Image comparison data

══════

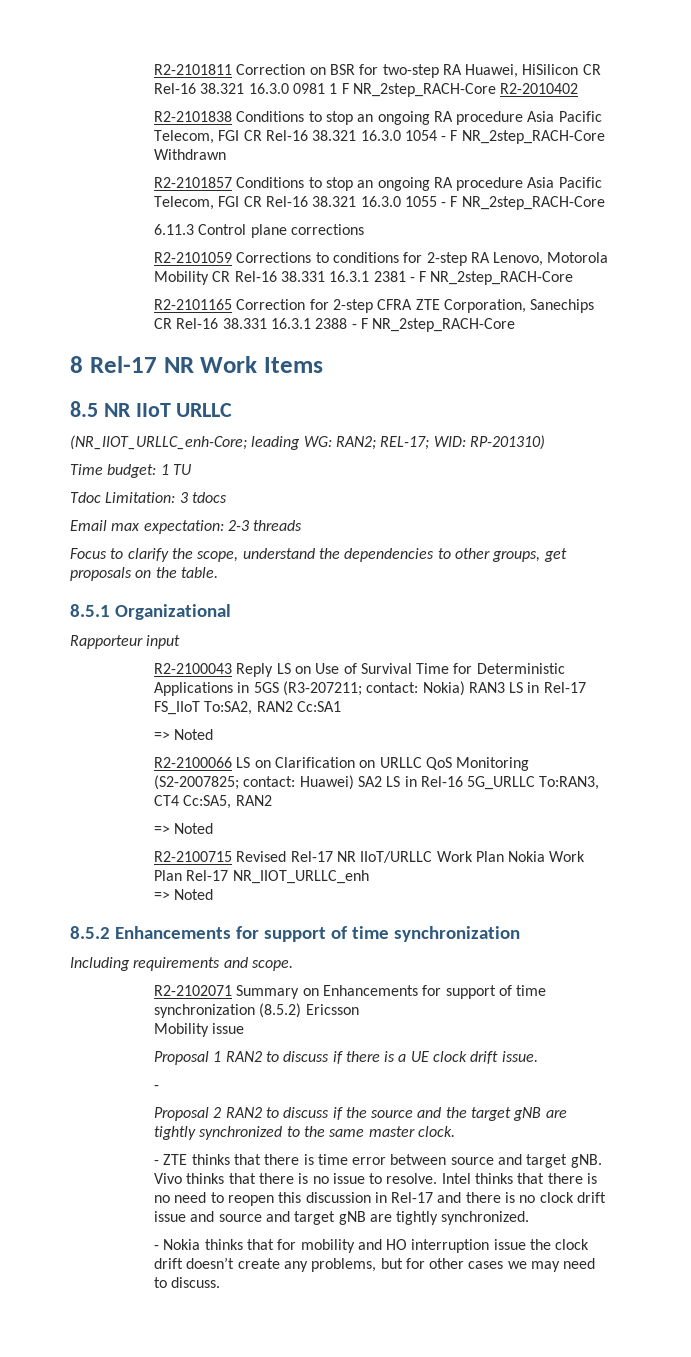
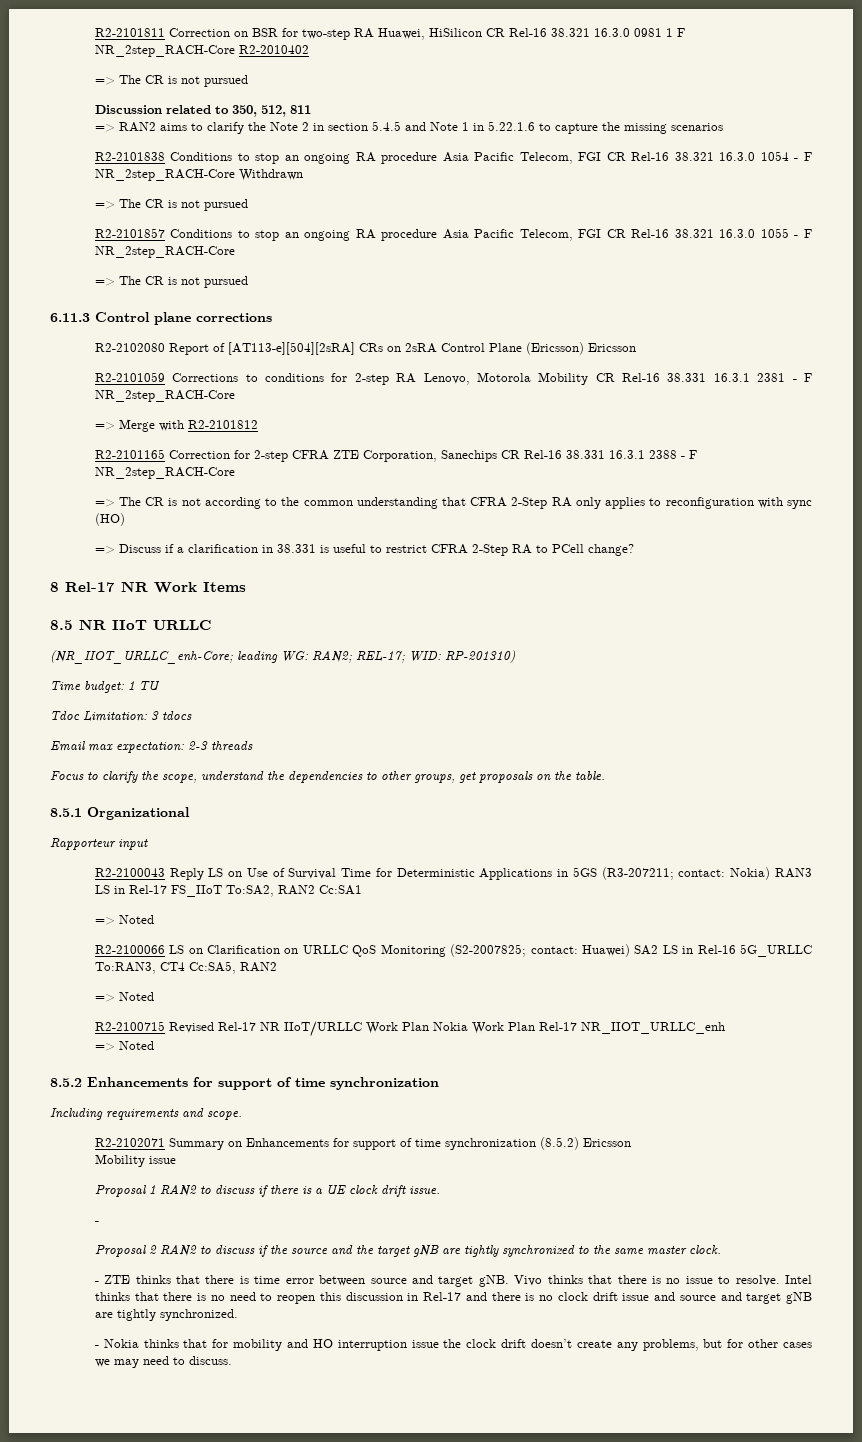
  R2-2101811 Correction on BSR for two-step RA Huawei, HiSilicon CR Rel-16 38.321 16.3.0 0981 1 F NR_2step_RACH-Core R2-2010402
+ => The CR is not pursued
+ Discussion related to 350, 512, 811
+ => RAN2 aims to clarify the Note 2 in section 5.4.5 and Note 1 in 5.22.1.6 to capture the missing scenarios
  R2-2101838 Conditions to stop an ongoing RA procedure Asia Pacific Telecom, FGI CR Rel-16 38.321 16.3.0 1054 - F NR_2step_RACH-Core Withdrawn
+ => The CR is not pursued
  R2-2101857 Conditions to stop an ongoing RA procedure Asia Pacific Telecom, FGI CR Rel-16 38.321 16.3.0 1055 - F NR_2step_RACH-Core
+ => The CR is not pursued
  6.11.3 Control plane corrections
+ R2-2102080 Report of [AT113-e][504][2sRA] CRs on 2sRA Control Plane (Ericsson) Ericsson
+ => Merge with R2-2101812
+ => The CR is not according to the common understanding that CFRA 2-Step RA only applies to reconfiguration with sync (HO)
+ => Discuss if a clarification in 38.331 is useful to restrict CFRA 2-Step RA to PCell change?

══════

**EXERCISE REQUIREMENTS:** Copy, exactly as written, the lines above, beginning with the one that contains "R2-2101857 Conditions to" and ending with the last.

**RESPONSE TO THIS TASK:**
  R2-2101857 Conditions to stop an ongoing RA procedure Asia Pacific Telecom, FGI CR Rel-16 38.321 16.3.0 1055 - F NR_2step_RACH-Core
+ => The CR is not pursued
  6.11.3 Control plane corrections
+ R2-2102080 Report of [AT113-e][504][2sRA] CRs on 2sRA Control Plane (Ericsson) Ericsson
+ => Merge with R2-2101812
+ => The CR is not according to the common understanding that CFRA 2-Step RA only applies to reconfiguration with sync (HO)
+ => Discuss if a clarification in 38.331 is useful to restrict CFRA 2-Step RA to PCell change?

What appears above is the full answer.